Final answer:
In foreclosure, the order of debt payments typically starts with the cost of selling the property, followed by the outstanding mortgage balance, then any second or junior liens. If any funds remain, they may go to the homeowner. The housing bubble burst led to widespread foreclosures and financial strain on banks, homeowners, and local governments.
Step-by-step explanation:
When a homeowner like Brett faces foreclosure, there is a typical order in which debts are paid after the property is sold at auction.
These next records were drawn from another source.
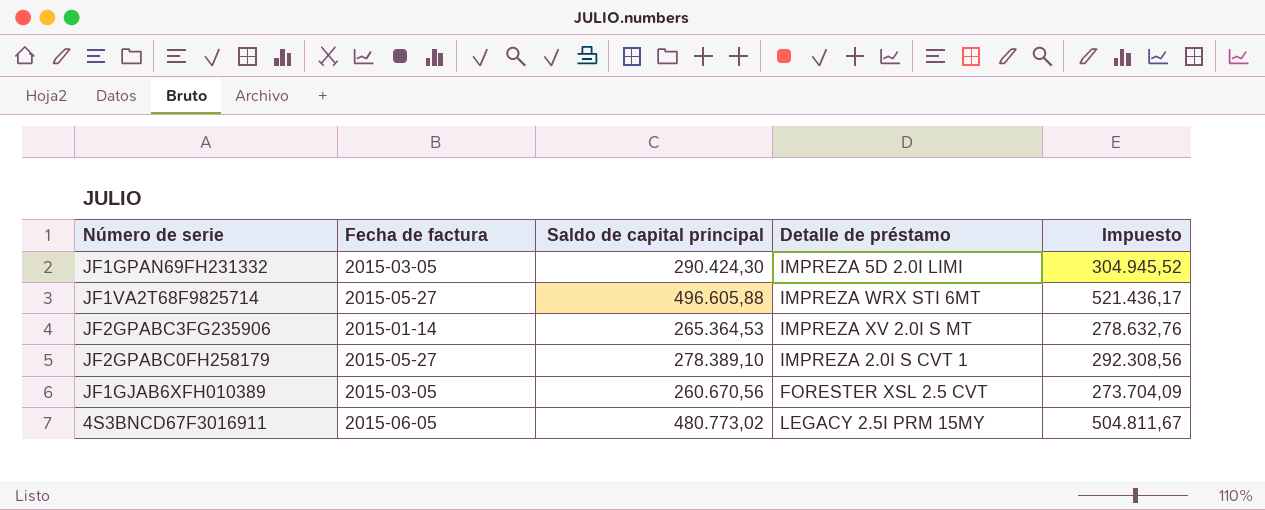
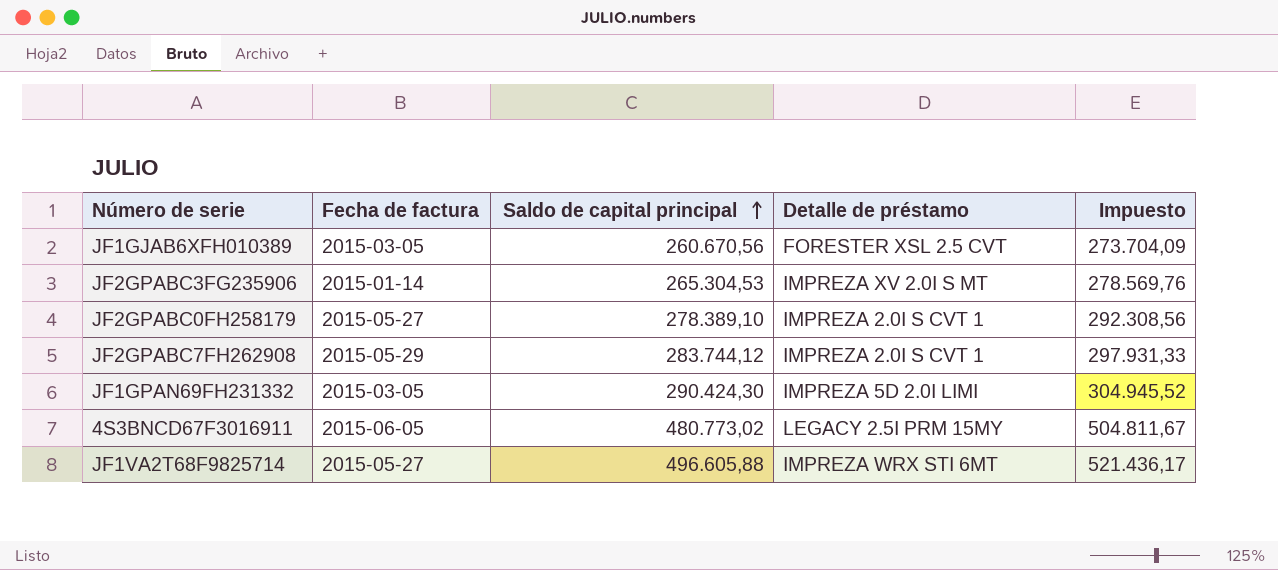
row order: none -> Saldo de capital principal ascending
JF2GPABC3FG235906 | Saldo de capital principal: 265.364,53 -> 265.304,53
JF2GPABC3FG235906 | Impuesto: 278.632,76 -> 278.569,76
row JF2GPABC7FH262908: none -> 2015-05-29 | 283.744,12 | IMPREZA 2.0I S CVT 1 | 297.931,33

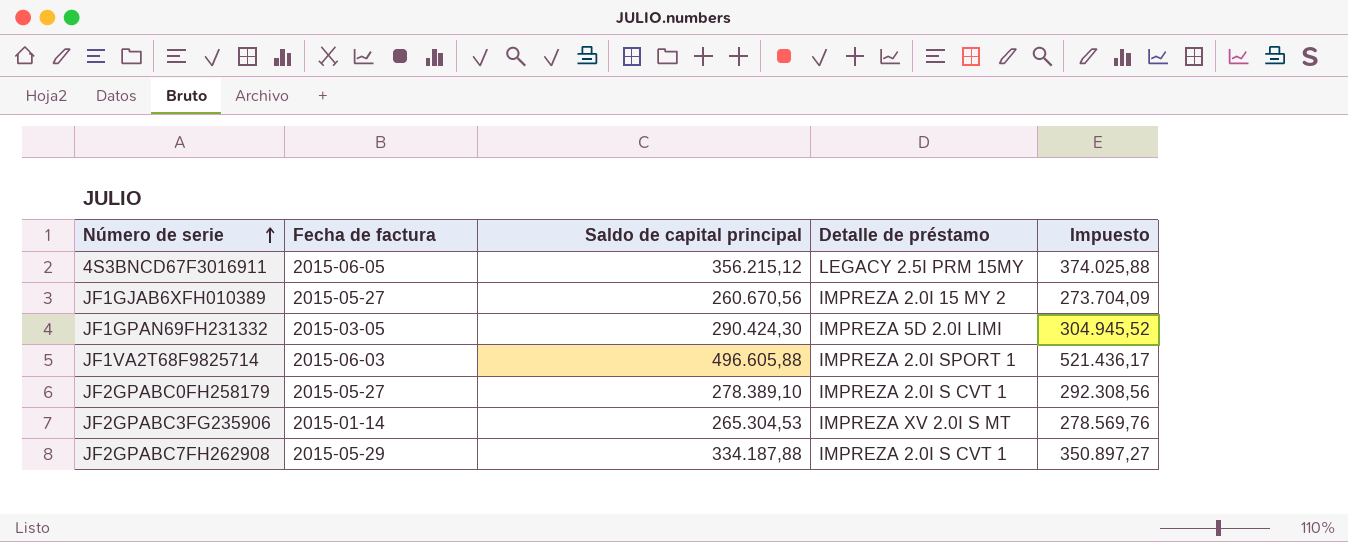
row order: Saldo de capital principal ascending -> Número de serie ascending
4S3BNCD67F3016911 | Saldo de capital principal: 480.773,02 -> 356.215,12
4S3BNCD67F3016911 | Impuesto: 504.811,67 -> 374.025,88
JF1GJAB6XFH010389 | Fecha de factura: 2015-03-05 -> 2015-05-27
JF1GJAB6XFH010389 | Detalle de préstamo: FORESTER XSL 2.5 CVT -> IMPREZA 2.0I 15 MY 2
JF1VA2T68F9825714 | Fecha de factura: 2015-05-27 -> 2015-06-03
JF1VA2T68F9825714 | Detalle de préstamo: IMPREZA WRX STI 6MT -> IMPREZA 2.0I SPORT 1
JF2GPABC7FH262908 | Saldo de capital principal: 283.744,12 -> 334.187,88
JF2GPABC7FH262908 | Impuesto: 297.931,33 -> 350.897,27

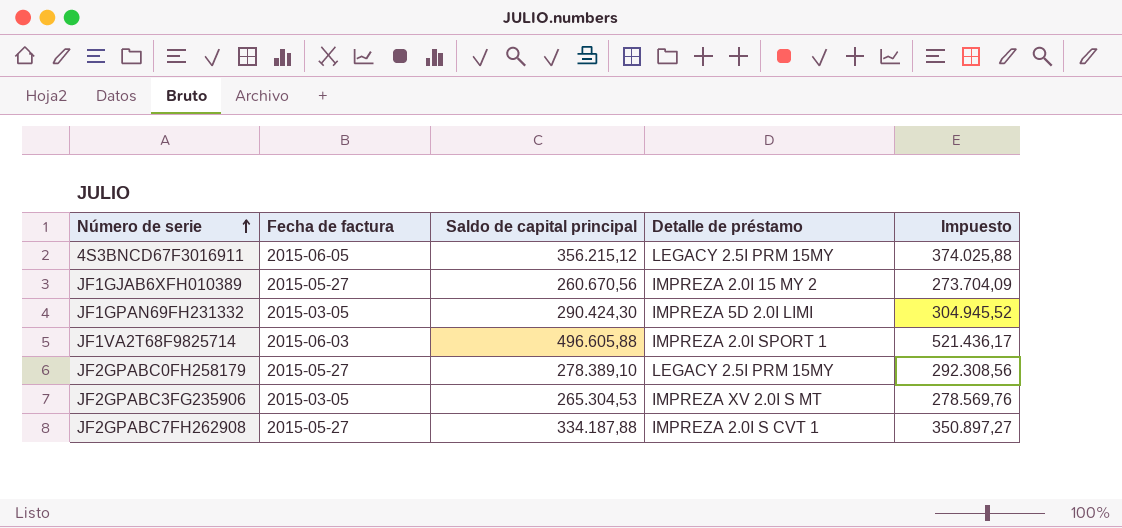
JF2GPABC0FH258179 | Detalle de préstamo: IMPREZA 2.0I S CVT 1 -> LEGACY 2.5I PRM 15MY
JF2GPABC3FG235906 | Fecha de factura: 2015-01-14 -> 2015-03-05
JF2GPABC7FH262908 | Fecha de factura: 2015-05-29 -> 2015-05-27

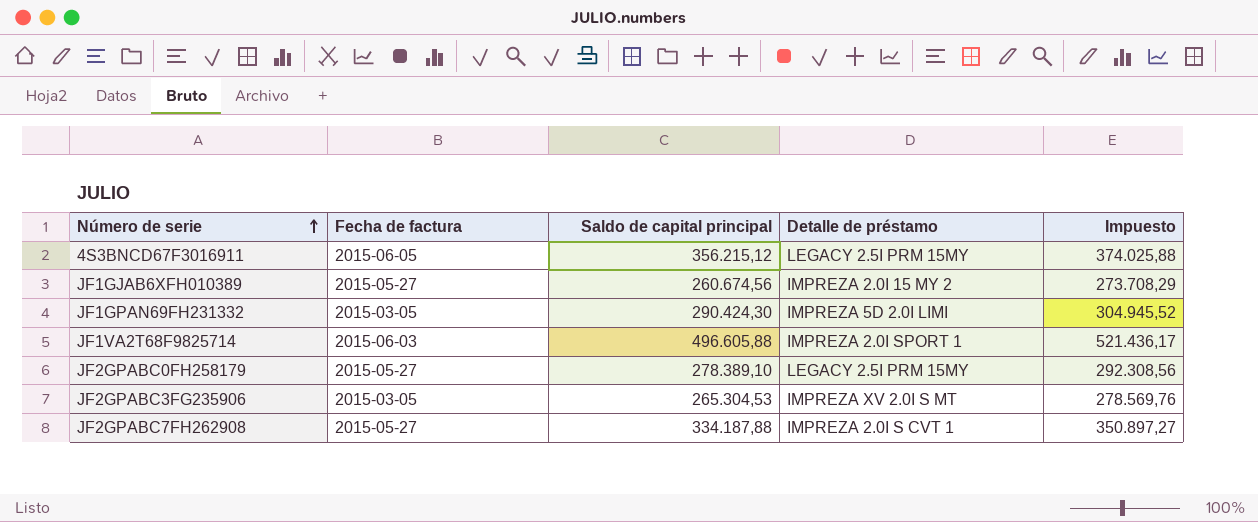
JF1GJAB6XFH010389 | Saldo de capital principal: 260.670,56 -> 260.674,56
JF1GJAB6XFH010389 | Impuesto: 273.704,09 -> 273.708,29

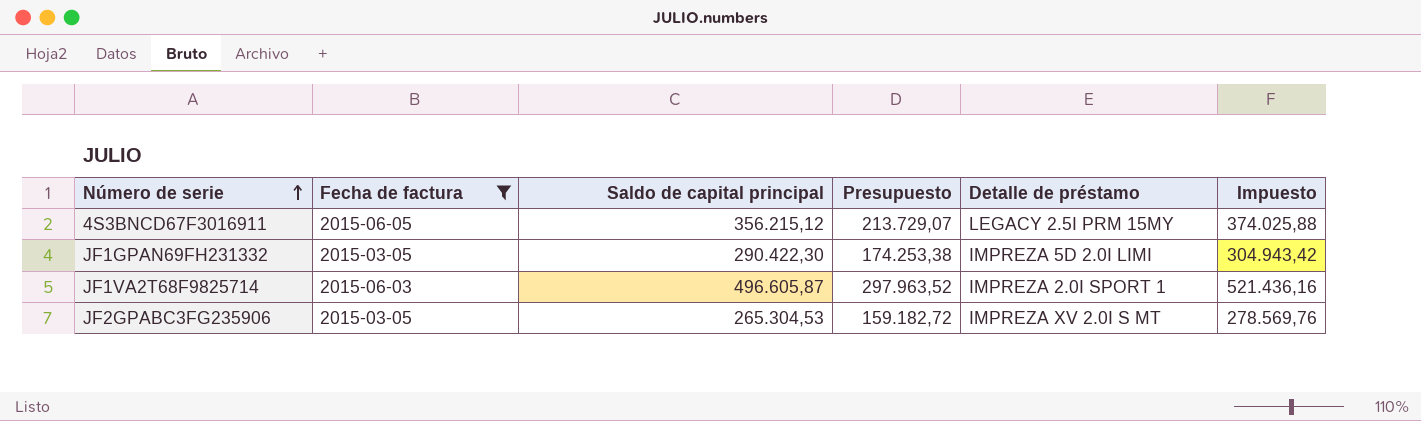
filter: none -> Fecha de factura != 2015-05-27
column Presupuesto | formula: none -> [Saldo de capital principal] * 0,6
JF1GPAN69FH231332 | Saldo de capital principal: 290.424,30 -> 290.422,30
JF1GPAN69FH231332 | Impuesto: 304.945,52 -> 304.943,42
JF1VA2T68F9825714 | Saldo de capital principal: 496.605,88 -> 496.605,87
JF1VA2T68F9825714 | Impuesto: 521.436,17 -> 521.436,16

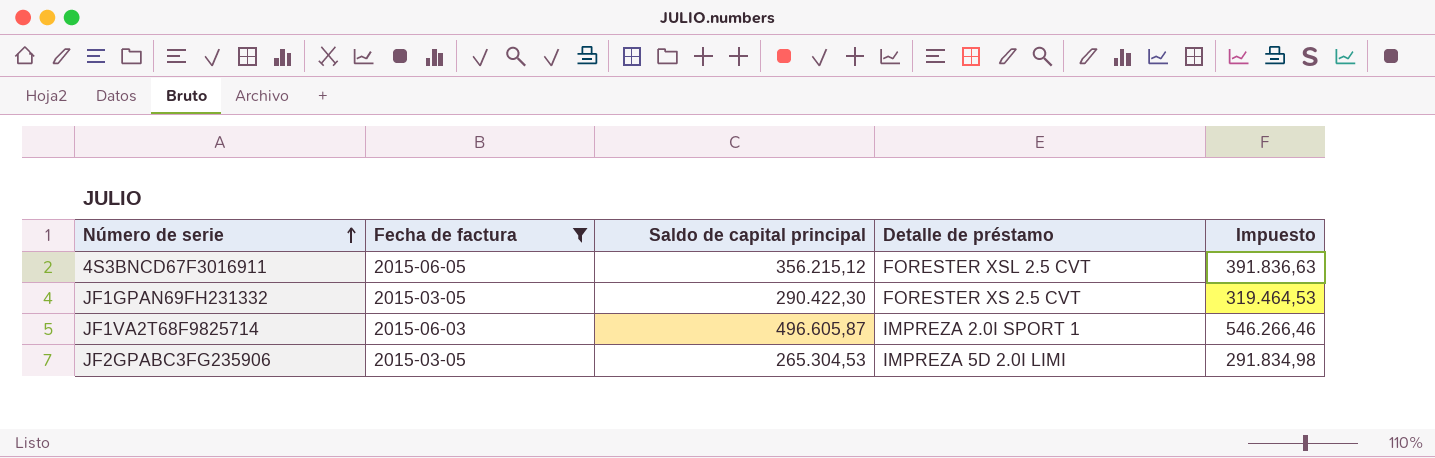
column Presupuesto | formula: [Saldo de capital principal] * 0,6 -> none
column Impuesto | formula: [Saldo de capital principal] * 1,05 -> [Saldo de capital principal] * 1,1
4S3BNCD67F3016911 | Detalle de préstamo: LEGACY 2.5I PRM 15MY -> FORESTER XSL 2.5 CVT
JF1GPAN69FH231332 | Detalle de préstamo: IMPREZA 5D 2.0I LIMI -> FORESTER XS 2.5 CVT
JF2GPABC3FG235906 | Detalle de préstamo: IMPREZA XV 2.0I S MT -> IMPREZA 5D 2.0I LIMI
The process involves several steps and prioritizes certain debts over others. First, the cost of selling the property, including auction fees and legal costs, is paid. Following this, the outstanding mortgage balance to the primary lender is addressed. If there are any second or junior liens, such as second mortgages or home equity lines of credit, they are paid next. Any remaining funds after satisfying these debts may then be disbursed to the homeowner. In some cases, if the sale does not cover the mortgage balance, the lender may pursue a deficiency judgment against the borrower for the remaining amount.
The housing bubble burst and subsequent financial market crisis led to a cascade of foreclosures. Government initiatives like the American Restoration and Recovery Act aimed to alleviate some of the stress on homeowners and the market by providing tax credits for homebuyers among other measures. When property values dropped, many homeowners found their mortgages underwater, leading to increased foreclosures and substantial losses for banks, homeowners, and local government tax revenues. For example, Detroit famously filed for bankruptcy in the wake of these issues.